In health care we have to confront a challenging paradox. We waste a lot of money at the point of care, and so it is important for the whole system to focus on cost savings at the point of care. It is however potentially unethical to balance the budget at the point of care.

It is fine for the health care delivery system with third party payers to impose budget limits on the choices available to a doctor and a patient.

It is not ethical for a doctor to limit discussions of possible options for the purpose of saving the system money.

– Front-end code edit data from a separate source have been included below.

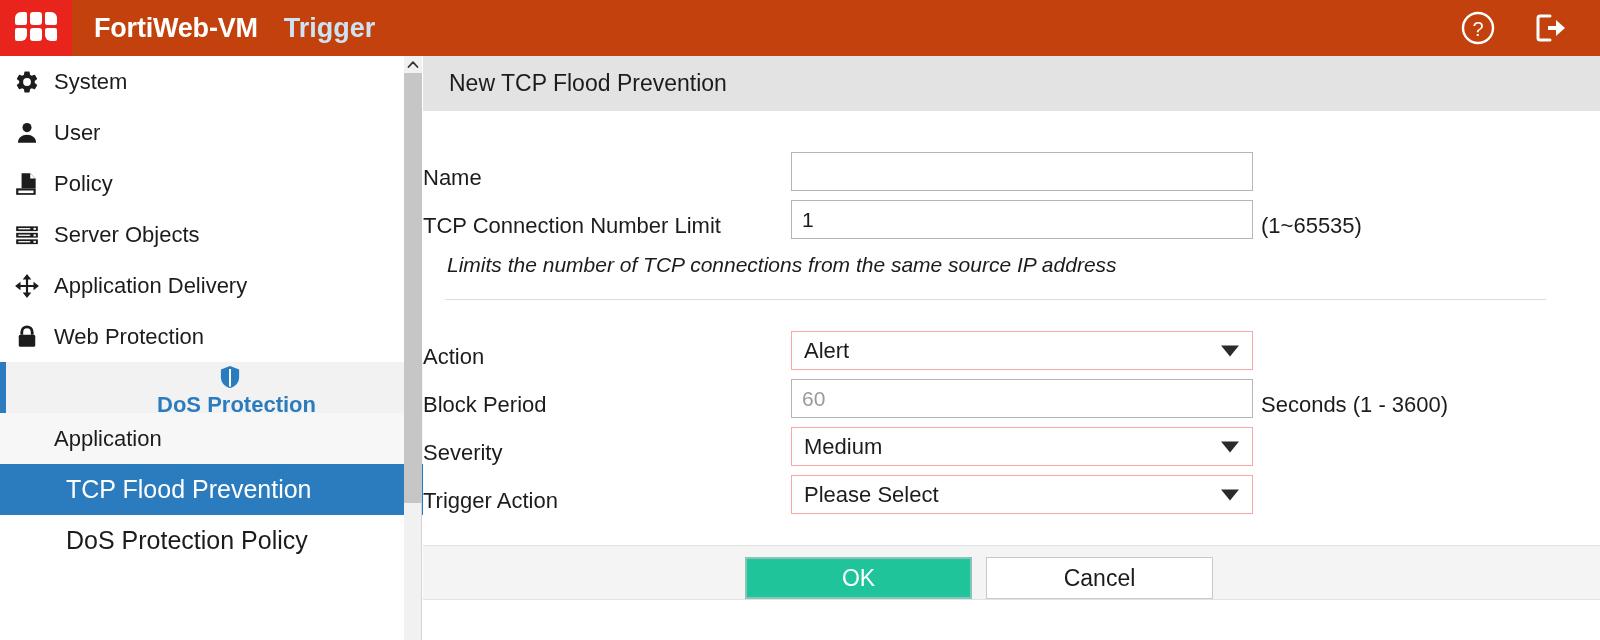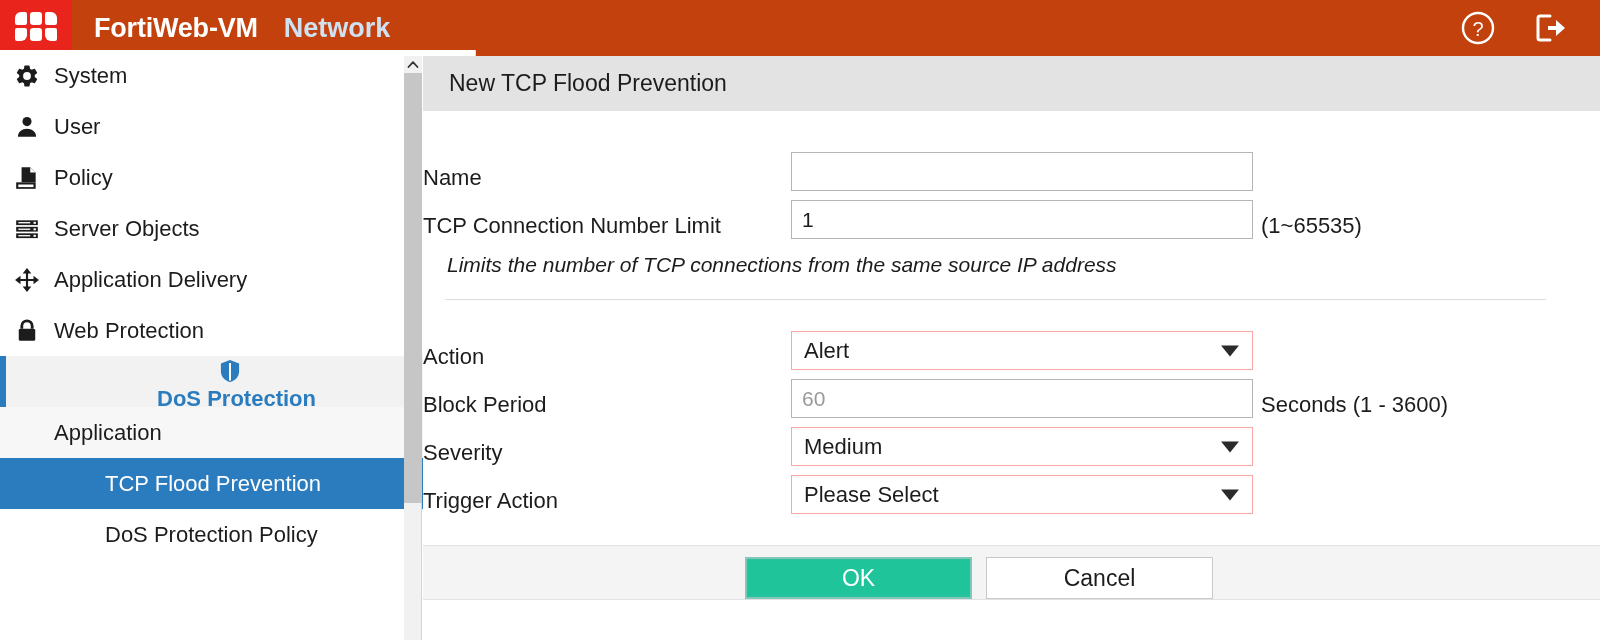"Network" div.brand-secondary { text: Network -> Trigger }
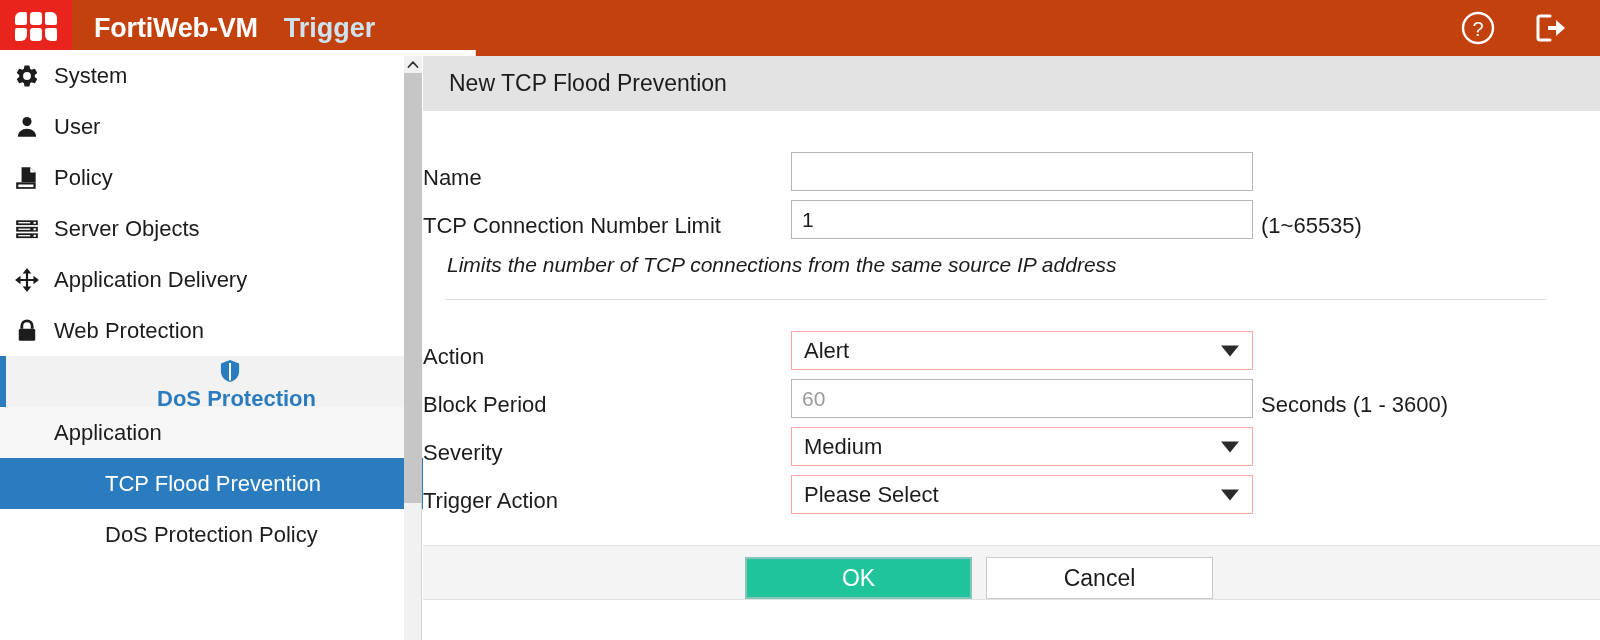"System" .sidebar { top: 50px -> 56px }
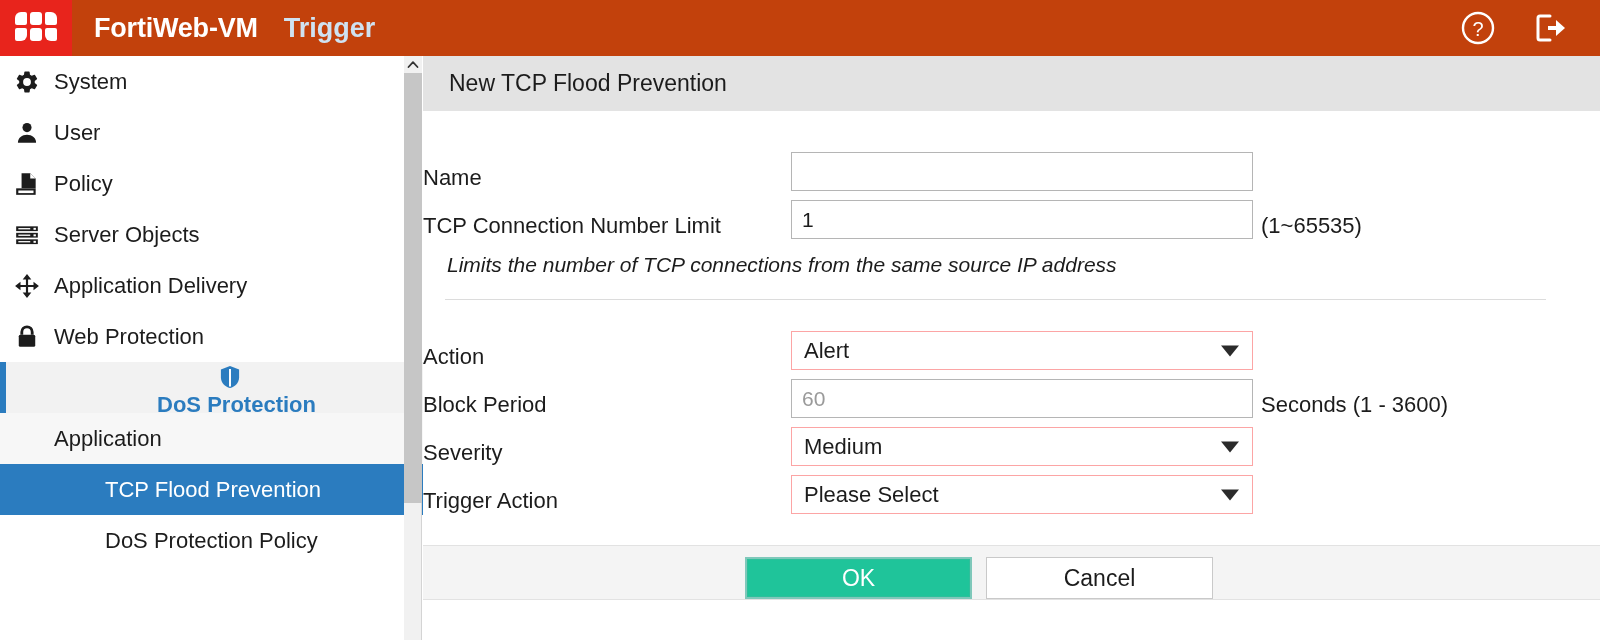"TCP Flood Prevention" .leaf-item .nav-label { font-size: 22px -> 25px; margin-left: 39px -> none }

If the ACP can keep that conflict in focus then it can help.
We need easy access to evidence based diagnostic and treatment tools that will help at the point of care.
We also need tools that will help with the discussion of evidence with patients.
Shared decision making tools can help.
Tools to help with end of life care and planning can help.
Tools to help primary care with distinguishing between truly valuable screening tools, and tests that serve only case finding functions can also help.
If we move into a patient centered medical home model then we will need to learn how to appropriately refer care to specialists. Primary care doctors cannot simply function as gatekeepers. That will not work. A primary care physician cannot simply say no to a patient relative to a specialist referral and then not offer anything to help with the problem.

Quality and access and costs. We have problems with all of these areas and if we only focus on one then we will make the system worse.